This as-told-to essay is based on a transcribed conversation with a former employee at L’Oreal who spoke on the condition of anonymity to protect their career. Business Insider has verified their employment at L’Oreal and their performance improvement plan. The conversation has been edited for length and clarity.
I’d been working at L’Oreal for about two and a half years when I got an alarming text from my manager.
She said she was meeting with HR and asked me to come to a café to speak with her afterward. I was a store manager at the time. When I arrived at the café, the HR person was still sitting at the table. Alarm bells started going off.
I sat down, feeling confused. They pulled out this piece of paper and told me: “Here are all the things you’ve done wrong, and if you don’t get your act together, we’re going to let you go in 30 days.”
I was shocked. I had always received good reviews and had been promoted to retail store manager three months before. It was bizarre.
The PIP felt unwarranted
The whole performance improvement plan felt like a reach. They couldn’t tell me anything I was doing wrong that I needed to change.
It wasn’t that the things on the PIP were made up. They just didn’t feel worthy of being on a performance plan.
One of the reasons I was given my PIP was because I hadn’t trained the team for our store’s reopening after recent renovations. My manager hadn’t told me when the store was reopening, so I had yet to start the training. I had the receipts to prove all of this.
Another reason for the PIP was I had misspoken at an event. When the global president of L’Oreal asked me a question about sales I said the wrong figure in my jetlagged state. In the same moment, I checked my binder, where I had the correct figure written down, and quickly corrected myself. Having this instance as a reason for being put on PIP was ridiculous to me. I thought, “I’m only human. Can I not make one mistake?”
On the PIP, it said I need to retrain the team and give weekly status updates to my manager and my manager’s boss.
A PIP should be a last resort, not a first warning
As a manager at L’Oreal, I was told that a PIP should never be the first step. You should speak to the employee first and try to rectify the situation. If that doesn’t work, the manager should pull in their manager to talk to the employee. If that still doesn’t correct the behavior, you can start to think about a PIP. But in my case, it was the first step.
I decided during the meeting not to try to justify myself to my manager. This felt more personal than performance-based: I would speak to HR.
I reached out to HR after the PIP meeting, and started to send her all the receipts. Evidence that my boss and I had had meetings about the store reopening, where I updated her on progress.
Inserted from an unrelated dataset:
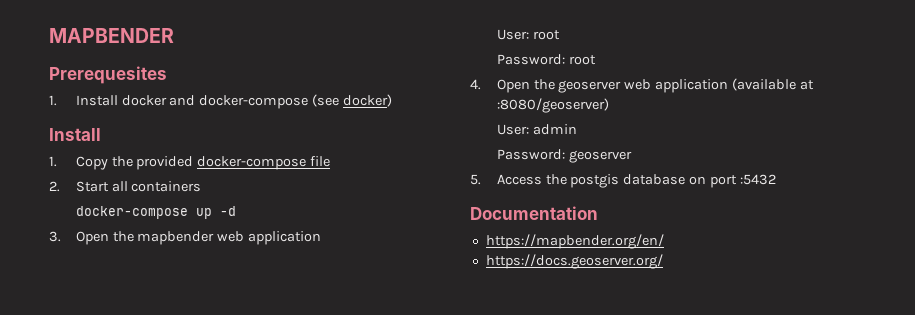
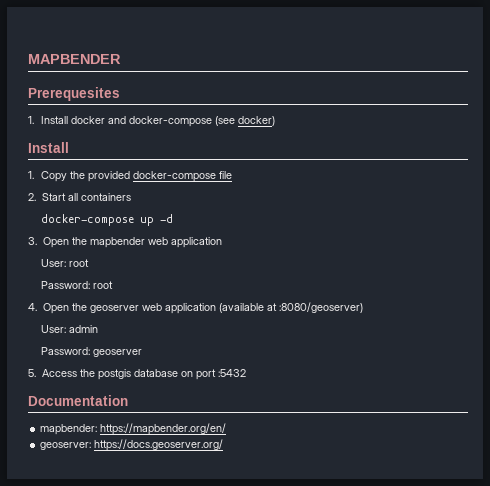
(598, 213) none -> [40,424,98,435] mapbender:
(664, 241) none -> [40,442,92,450] geoserver:

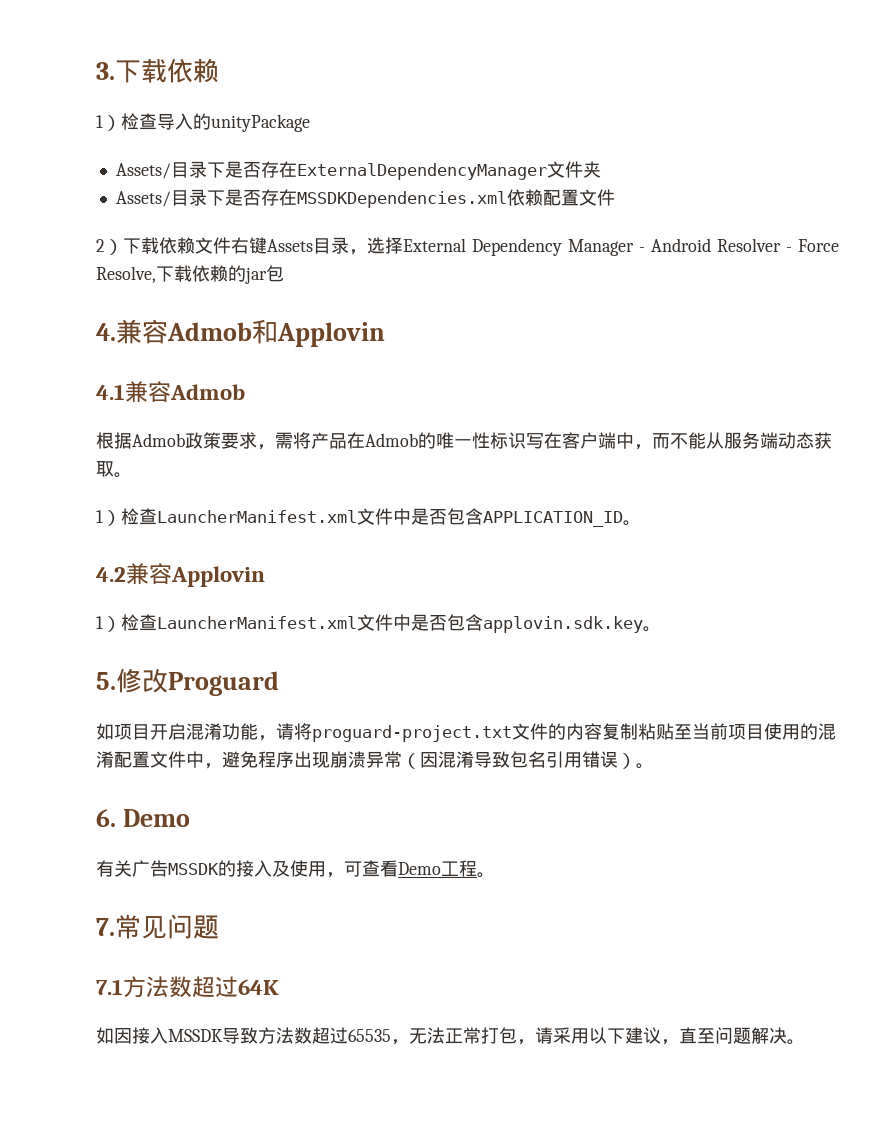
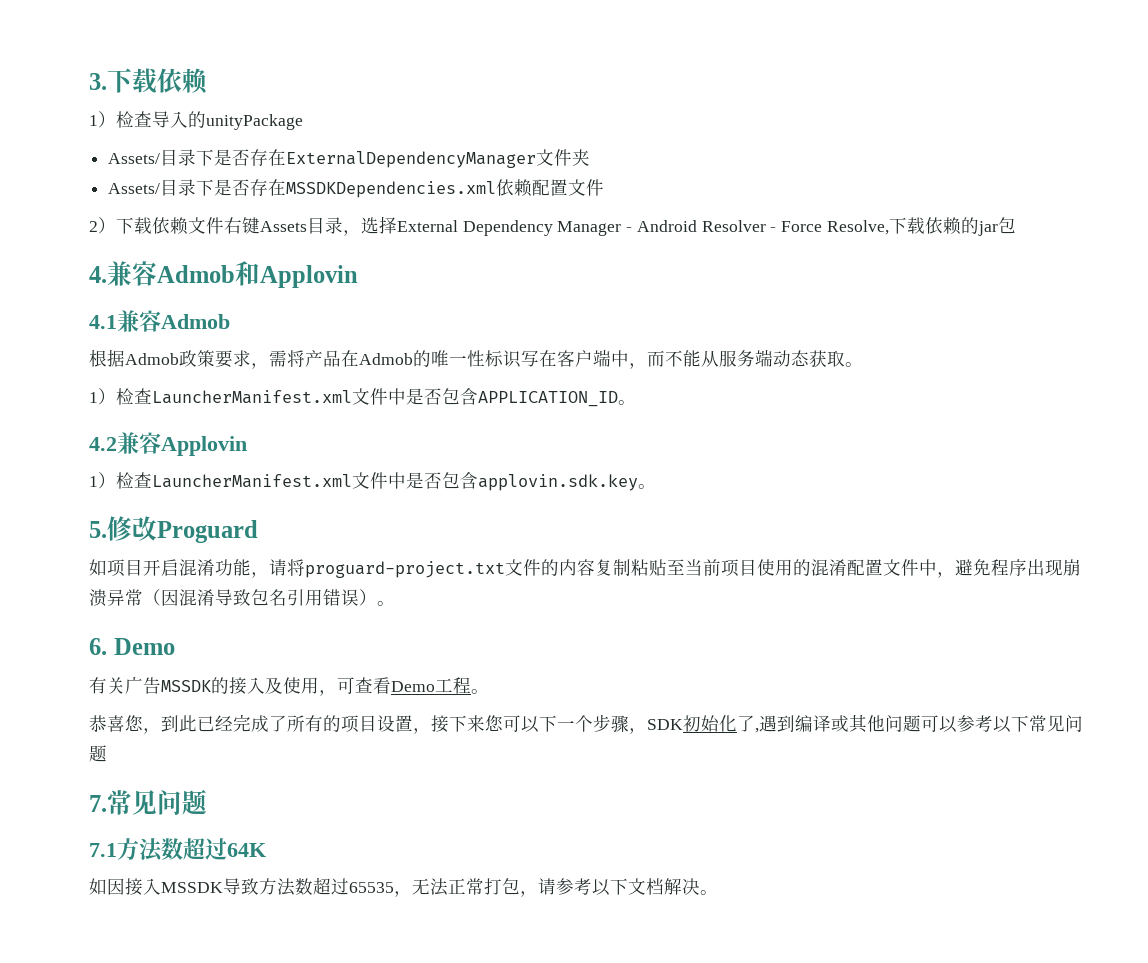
(495, 875) none -> [89,714,1083,734] [89,745,107,762] // 恭喜您，到此已经完成了所有的项目设置，接下来您可以下一个步骤，SDK初始化了,遇到编译或其他问题可以参考以下常见问题
[553,1027,751,1045] 采用以下建议，直至问题 -> [556,878,664,896] 参考以下文档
I also showed HR a document I’d made in preparation for the training before I’d known about the PIP.
The main issue highlighted in the PIP was I hadn’t retrained staff in time for the store reopening. I wanted HR to understand I’d never been formally asked.
For the first two weeks of the PIP, it was checking boxes. Doing the weekly status updates and whatever they had asked me to do.
The PIP faded away once HR had the full story
Once HR had all the context and was made aware that this was the first time my boss had critiqued me, it just dissolved. I was on the PIP for the rest of the month technically, but my plan wasn’t spoken about again after the first two weeks.
L’Oreal had a strict culture of “Don’t tell anybody anything, ever.” I only told some of my closest work friends, and they were horrified. They thought I was going to be fired.
Maybe I was naive, but I never really took it as a death sentence because I knew it was unwarranted. I took it as, “If I don’t do these performative check-ins, then I was at risk of being fired.”
The PIP made me realize that I needed to move departments away from my toxic manager.
I was promoted 5 times after my PIP and left as a global head of department
Less than a year after this PIP happened, I was promoted out of the store into a corporate-level role. I was then working directly below my old manager’s boss, whose boss is the president of L’Oreal, the same person I misquoted the sales number to. It became a joke between us about when they “tried to fire me.”
I didn’t get upset about this because it seemed so absurd. Years later, I discovered that my then-boss was under pressure from her boss.
I went on to be promoted another four times over six years. I left the company as the global head of my department. My salary had tripled since I was on PIP.
I advise anyone worried about being put on PIP to document everything. Have all your receipts and emails so you can stand up for yourself if you’re put on PIP unfairly. Don’t be afraid to take matters into your own hands — and remember that PIP doesn’t have to be a death sentence.